As already stated in the introduction, I was at least confident in the fact that the new Five Finger Death Punch would have been added to my gym playlist, alongside with Sabaton. But Volume 1 was useless also in that role, since the energy it displayed was simply hollow and its plastic cartoon brutality fell, inevitably sounding pointless.
A few months later, the band released Volume 2. The shared hope was that it would have made amends for the previous error, while the public fear was that it would have continued in the self-satisfied mediocrity of the first instalment.
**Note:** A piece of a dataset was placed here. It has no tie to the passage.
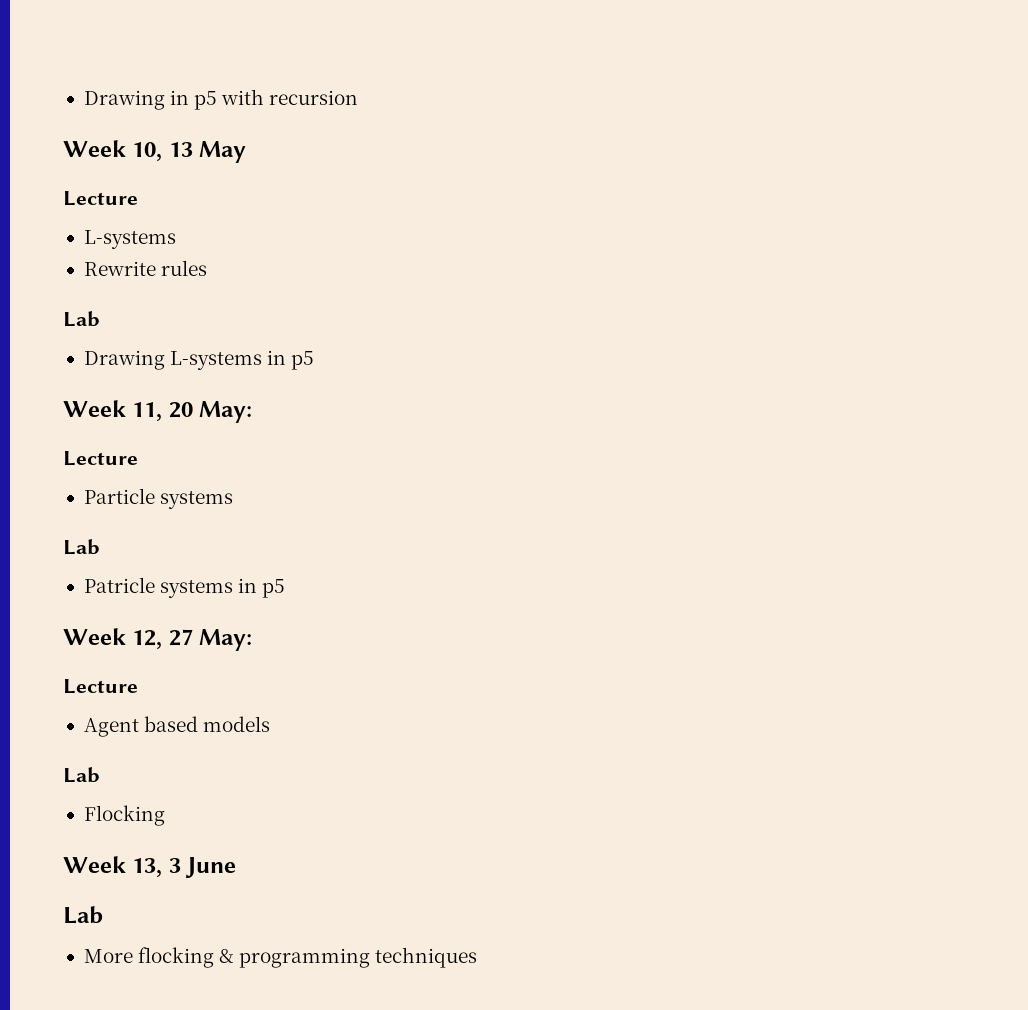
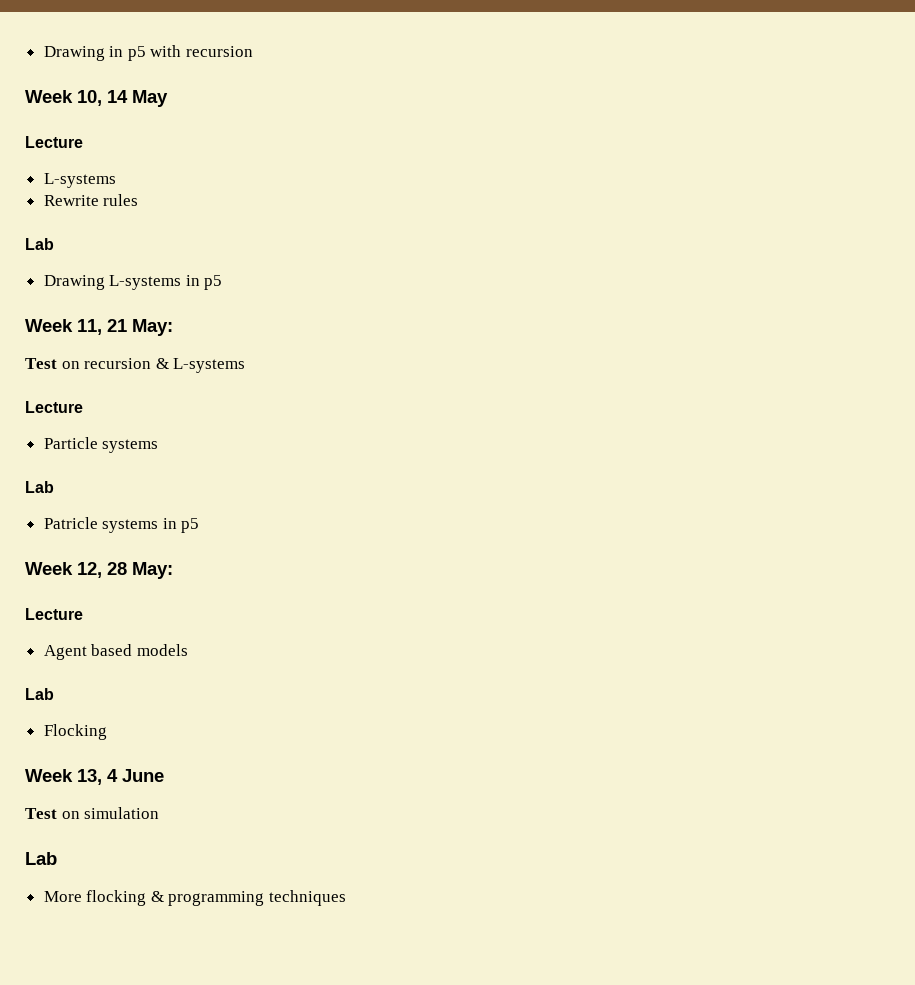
[168,142,193,157] 13 -> [107,90,128,103] 14
[168,401,253,423] 20 May: -> [107,319,173,336] [25,358,246,373] 21 May: // Test on recursion & L-systems
[168,629,193,646] 27 -> [107,562,127,575] 28
[168,858,181,873] 3 -> [107,769,118,782] 4
(237, 867) none -> [25,807,160,819] // Test on simulation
Anyway, let's analyse Volume 2, comparing it with its forerunner. Since Volume 1 has already been examined here, in the next paragraph I'm going to accurately explain what makes Volume 2 different from Volume 1 and, therefore, justifies the release of this album.
The nothingness.
Well, well. Volume 2 is harmed by the same ruinous formula that made Volume 1 so laughable. The overused mixture of heavy songs and dramatic-wannabe ballads, the humble song structure that started losing its vibe already in American Capitalist, the unbearably pathetic lyrics, all the other blemishes and the extremely rare strength points are here, unchanged. And there's the rub, as The Wrong Side Of Heaven And The Righteous Side Of Hell shows itself in its true nature: a cash cow, meant to take advantage of the hordes of trustful teen fans the band has gathered in years of not exceptional, but respectable work.
Useless.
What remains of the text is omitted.